▶ **Extracted material**:
----------
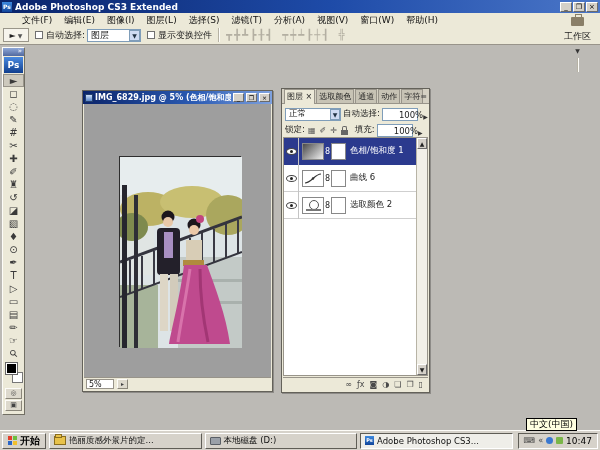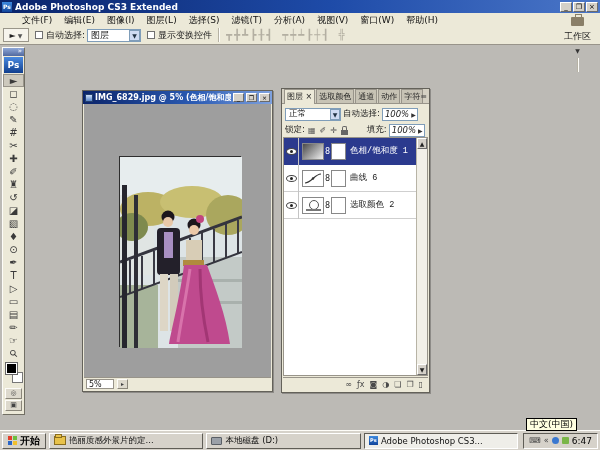--- a/index.html
+++ b/index.html
@@ -90,8 +90,8 @@
   .blend{width:56px;height:13px;background:#fff;border:1px solid #7f9db9;display:flex;align-items:center;
     padding-left:3px;font-size:8.5px;}
   .blend .selarr{width:10px;height:11px;}
-  .numbox{width:36px;height:13px;background:#fff;border:1px solid #7f9db9;display:flex;align-items:center;
-    padding-left:2px;font-size:8.5px;font-style:italic;}
+  .numbox{width:36px;height:13px;background:#fff;border:1px solid #7f9db9;display:flex;align-items:flex-end;
+    padding-left:16px;font-size:8.5px;}
   .numarr{margin-left:auto;font-size:6px;color:#333;padding-right:1px;}
   .lk{font-size:8px;color:#555;margin:0 1px;}
   .lockicon{display:inline-block;width:7px;height:5px;background:#666;position:relative;margin:4px 1px 0;}

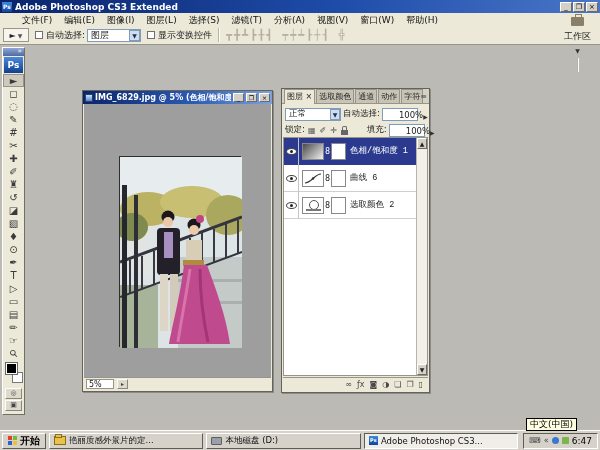--- a/index.html
+++ b/index.html
@@ -324,7 +324,7 @@
       <span class="lk">✐</span>
       <span class="lk">✛</span>
       <span class="lockicon"></span>
-      <span style="margin-left:16px;">填充:</span>
+      <span style="margin-left:4px;">填充:</span>
       <span class="numbox">
         <span>100%</span>
         <span class="numarr">▶</span>

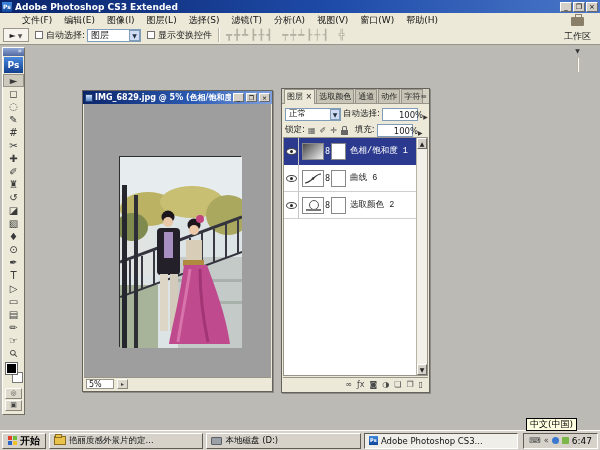--- a/index.html
+++ b/index.html
@@ -114,7 +114,7 @@
   .thumb.photo-th{background:linear-gradient(160deg,#cfd6ce 0%,#c2bb79 35%,#c2488e 70%,#7a4668 100%);}
   .link8{font-size:8px;margin:0 1px;flex:none;}
   .maskth{width:15px;height:17px;background:#fff;border:1px solid #888;flex:none;margin:0 3px 0 0;}
-  .lname{font-size:8.5px;white-space:nowrap;overflow:hidden;padding-left:1px;font-family:Liberation Mono, monospace;}
+  .lname{font-size:8.5px;white-space:nowrap;overflow:hidden;padding-left:1px;}
   .lname.it{font-style:italic;}
   .bg-lock{margin-left:auto;margin-right:5px;flex:none;}
   .p-bottom{position:absolute;left:1px;right:1px;bottom:1px;height:14px;background:#ece9d8;border-top:1px solid #98948a;

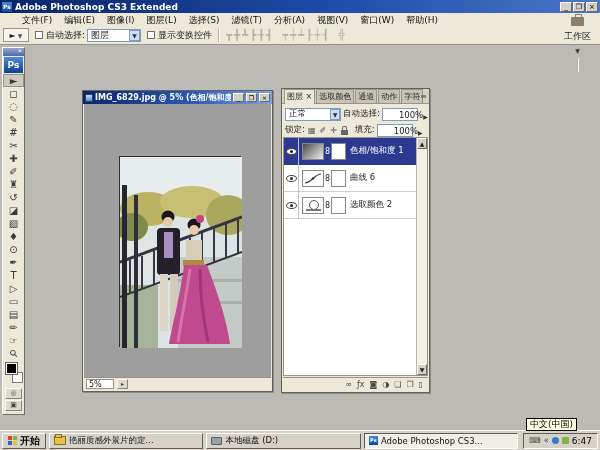--- a/index.html
+++ b/index.html
@@ -409,7 +409,7 @@
     <span class="tr-ic">«</span>
     <span class="dot" style="background:#3a78d0"></span>
     <span class="dot" style="background:#7ab648;border-radius:1px"></span>
-    <span>6:47</span>
+    <span>10:47</span>
   </span>
 </div>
----------
Go through the material and copy each line in which the word "background" occurs.

   .blend{width:56px;height:13px;background:#fff;border:1px solid #7f9db9;display:flex;align-items:center;
-  .numbox{width:36px;height:13px;background:#fff;border:1px solid #7f9db9;display:flex;align-items:center;
+  .numbox{width:36px;height:13px;background:#fff;border:1px solid #7f9db9;display:flex;align-items:flex-end;
   .lockicon{display:inline-block;width:7px;height:5px;background:#666;position:relative;margin:4px 1px 0;}
   .thumb.photo-th{background:linear-gradient(160deg,#cfd6ce 0%,#c2bb79 35%,#c2488e 70%,#7a4668 100%);}
   .maskth{width:15px;height:17px;background:#fff;border:1px solid #888;flex:none;margin:0 3px 0 0;}
   .p-bottom{position:absolute;left:1px;right:1px;bottom:1px;height:14px;background:#ece9d8;border-top:1px solid #98948a;
     <span class="dot" style="background:#3a78d0"></span>
     <span class="dot" style="background:#7ab648;border-radius:1px"></span>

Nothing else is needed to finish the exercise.